» **SUPPLIED DATA**
--- START ---
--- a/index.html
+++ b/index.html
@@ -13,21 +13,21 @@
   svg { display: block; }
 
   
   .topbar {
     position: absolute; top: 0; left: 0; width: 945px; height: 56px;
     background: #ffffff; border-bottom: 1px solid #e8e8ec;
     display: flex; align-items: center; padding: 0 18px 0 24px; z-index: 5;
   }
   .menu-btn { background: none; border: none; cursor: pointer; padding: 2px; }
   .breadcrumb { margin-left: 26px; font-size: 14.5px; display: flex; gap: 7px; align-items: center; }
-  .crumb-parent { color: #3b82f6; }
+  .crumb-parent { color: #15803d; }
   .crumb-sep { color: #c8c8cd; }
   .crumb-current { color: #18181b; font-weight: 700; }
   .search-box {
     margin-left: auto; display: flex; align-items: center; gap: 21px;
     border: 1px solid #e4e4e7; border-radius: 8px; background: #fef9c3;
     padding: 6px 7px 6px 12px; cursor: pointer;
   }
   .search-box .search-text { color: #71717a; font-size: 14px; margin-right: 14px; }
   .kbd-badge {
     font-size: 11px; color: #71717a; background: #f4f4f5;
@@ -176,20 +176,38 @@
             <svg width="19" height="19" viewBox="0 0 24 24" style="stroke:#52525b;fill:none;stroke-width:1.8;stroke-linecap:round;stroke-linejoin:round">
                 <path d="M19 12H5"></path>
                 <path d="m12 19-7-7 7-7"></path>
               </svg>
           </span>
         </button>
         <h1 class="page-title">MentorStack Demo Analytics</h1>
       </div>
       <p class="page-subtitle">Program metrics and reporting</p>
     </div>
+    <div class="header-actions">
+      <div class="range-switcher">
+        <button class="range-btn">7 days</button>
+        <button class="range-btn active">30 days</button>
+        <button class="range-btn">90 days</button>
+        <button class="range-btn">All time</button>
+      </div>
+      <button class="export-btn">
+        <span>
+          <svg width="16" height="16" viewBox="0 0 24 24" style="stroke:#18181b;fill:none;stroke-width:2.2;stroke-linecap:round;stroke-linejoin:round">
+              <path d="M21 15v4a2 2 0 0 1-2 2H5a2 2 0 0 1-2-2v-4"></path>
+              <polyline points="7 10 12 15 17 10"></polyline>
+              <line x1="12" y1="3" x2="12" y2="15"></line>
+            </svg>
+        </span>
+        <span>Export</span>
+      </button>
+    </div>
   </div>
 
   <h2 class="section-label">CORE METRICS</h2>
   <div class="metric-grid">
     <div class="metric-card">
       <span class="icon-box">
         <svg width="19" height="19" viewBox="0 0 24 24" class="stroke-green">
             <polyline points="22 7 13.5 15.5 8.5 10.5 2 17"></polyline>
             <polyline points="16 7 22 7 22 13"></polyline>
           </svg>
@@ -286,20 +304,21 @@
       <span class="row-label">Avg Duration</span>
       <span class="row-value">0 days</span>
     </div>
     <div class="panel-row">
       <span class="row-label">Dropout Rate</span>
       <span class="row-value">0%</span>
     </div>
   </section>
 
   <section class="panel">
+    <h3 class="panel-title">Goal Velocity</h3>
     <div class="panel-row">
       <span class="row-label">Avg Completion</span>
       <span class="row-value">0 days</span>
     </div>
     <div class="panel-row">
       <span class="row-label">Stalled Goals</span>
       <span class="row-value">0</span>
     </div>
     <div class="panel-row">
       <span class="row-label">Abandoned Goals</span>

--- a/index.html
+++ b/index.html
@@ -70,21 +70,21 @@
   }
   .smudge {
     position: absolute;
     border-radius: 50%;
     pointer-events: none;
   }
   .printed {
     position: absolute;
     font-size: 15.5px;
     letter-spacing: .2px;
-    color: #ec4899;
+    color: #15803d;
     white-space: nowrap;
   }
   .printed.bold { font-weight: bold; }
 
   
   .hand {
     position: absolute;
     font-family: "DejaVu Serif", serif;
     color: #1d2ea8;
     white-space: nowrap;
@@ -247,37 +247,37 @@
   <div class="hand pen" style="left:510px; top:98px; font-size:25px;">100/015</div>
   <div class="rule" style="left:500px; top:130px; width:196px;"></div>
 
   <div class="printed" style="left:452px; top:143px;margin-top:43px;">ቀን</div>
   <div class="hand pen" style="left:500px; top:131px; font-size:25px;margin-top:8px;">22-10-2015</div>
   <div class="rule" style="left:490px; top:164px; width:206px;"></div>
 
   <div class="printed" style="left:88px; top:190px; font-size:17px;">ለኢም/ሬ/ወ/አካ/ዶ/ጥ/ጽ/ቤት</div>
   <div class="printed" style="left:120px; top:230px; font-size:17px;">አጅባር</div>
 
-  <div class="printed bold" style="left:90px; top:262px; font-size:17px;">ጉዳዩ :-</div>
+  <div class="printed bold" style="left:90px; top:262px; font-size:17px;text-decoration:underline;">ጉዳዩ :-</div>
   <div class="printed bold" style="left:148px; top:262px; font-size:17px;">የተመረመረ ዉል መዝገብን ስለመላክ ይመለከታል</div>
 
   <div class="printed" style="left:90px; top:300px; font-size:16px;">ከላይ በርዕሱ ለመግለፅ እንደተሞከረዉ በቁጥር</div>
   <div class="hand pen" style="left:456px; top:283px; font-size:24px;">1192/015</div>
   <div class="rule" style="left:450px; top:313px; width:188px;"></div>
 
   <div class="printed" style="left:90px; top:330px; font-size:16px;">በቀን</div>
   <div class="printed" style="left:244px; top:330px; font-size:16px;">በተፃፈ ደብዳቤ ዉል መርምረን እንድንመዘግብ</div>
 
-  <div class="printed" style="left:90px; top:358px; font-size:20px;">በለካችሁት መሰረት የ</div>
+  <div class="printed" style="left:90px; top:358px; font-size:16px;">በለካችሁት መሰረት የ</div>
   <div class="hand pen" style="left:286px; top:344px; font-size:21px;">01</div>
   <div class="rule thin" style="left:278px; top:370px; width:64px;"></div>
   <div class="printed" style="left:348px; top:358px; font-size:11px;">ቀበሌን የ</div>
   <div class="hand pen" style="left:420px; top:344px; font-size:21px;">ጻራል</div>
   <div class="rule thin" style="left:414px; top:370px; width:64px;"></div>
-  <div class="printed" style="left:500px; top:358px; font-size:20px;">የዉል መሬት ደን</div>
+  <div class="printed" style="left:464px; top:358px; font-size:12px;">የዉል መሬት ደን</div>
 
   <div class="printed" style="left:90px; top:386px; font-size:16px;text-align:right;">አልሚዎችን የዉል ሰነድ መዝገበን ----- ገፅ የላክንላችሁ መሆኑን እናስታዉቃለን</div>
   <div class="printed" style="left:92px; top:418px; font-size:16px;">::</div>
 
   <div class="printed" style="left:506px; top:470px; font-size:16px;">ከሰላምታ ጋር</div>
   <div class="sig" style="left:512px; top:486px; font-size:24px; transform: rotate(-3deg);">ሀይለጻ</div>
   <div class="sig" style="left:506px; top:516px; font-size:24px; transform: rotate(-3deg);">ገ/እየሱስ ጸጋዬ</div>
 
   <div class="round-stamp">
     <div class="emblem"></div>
--- END ---
» **WORK REQUIRED**
Please reproduce exactly the lines from the first one of the records above through the line containing "background: #ffffff; border-bottom: 1px", both included, and nothing else.

» **OUTPUT BELOW**
--- a/index.html
+++ b/index.html
@@ -13,21 +13,21 @@
   svg { display: block; }
 
   
   .topbar {
     position: absolute; top: 0; left: 0; width: 945px; height: 56px;
     background: #ffffff; border-bottom: 1px solid #e8e8ec;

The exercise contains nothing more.